[Dataset items]
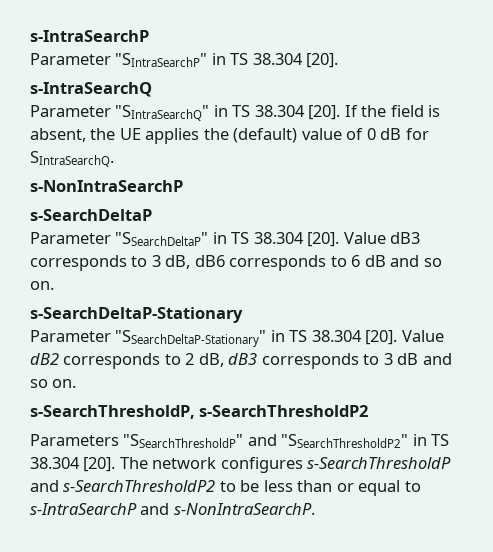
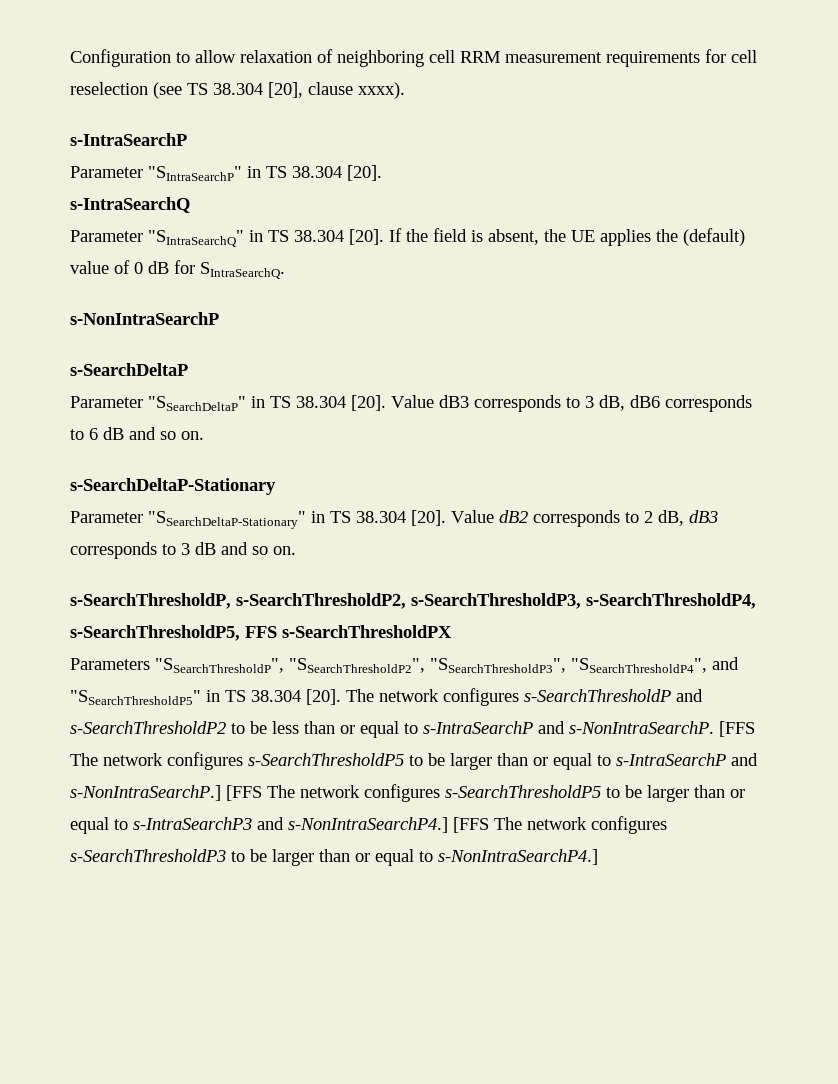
+ Configuration to allow relaxation of neighboring cell RRM measurement requirements for cell reselection (see TS 38.304 [20], clause xxxx).
- s-SearchThresholdP, s-SearchThresholdP2
- Parameters "SSearchThresholdP" and "SSearchThresholdP2" in TS 38.304 [20].
+ s-SearchThresholdP, s-SearchThresholdP2, s-SearchThresholdP3, s-SearchThresholdP4, s-SearchThresholdP5, FFS s-SearchThresholdPX
+ Parameters "SSearchThresholdP", "SSearchThresholdP2", "SSearchThresholdP3", "SSearchThresholdP4", and "SSearchThresholdP5" in TS 38.304 [20].
+ [FFS The network configures s-SearchThresholdP5 to be larger than or equal to s-IntraSearchP and s-NonIntraSearchP.] [FFS The network configures s-SearchThresholdP5 to be larger than or equal to s-IntraSearchP3 and s-NonIntraSearchP4.] [FFS The network configures s-SearchThresholdP3 to be larger than or equal to s-NonIntraSearchP4.]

WORK ORDER
Identify the lines in the entries that hold "SSearchThresholdP" and return each one.

RESULT OF THE EXERCISE
- Parameters "SSearchThresholdP" and "SSearchThresholdP2" in TS 38.304 [20].
+ Parameters "SSearchThresholdP", "SSearchThresholdP2", "SSearchThresholdP3", "SSearchThresholdP4", and "SSearchThresholdP5" in TS 38.304 [20].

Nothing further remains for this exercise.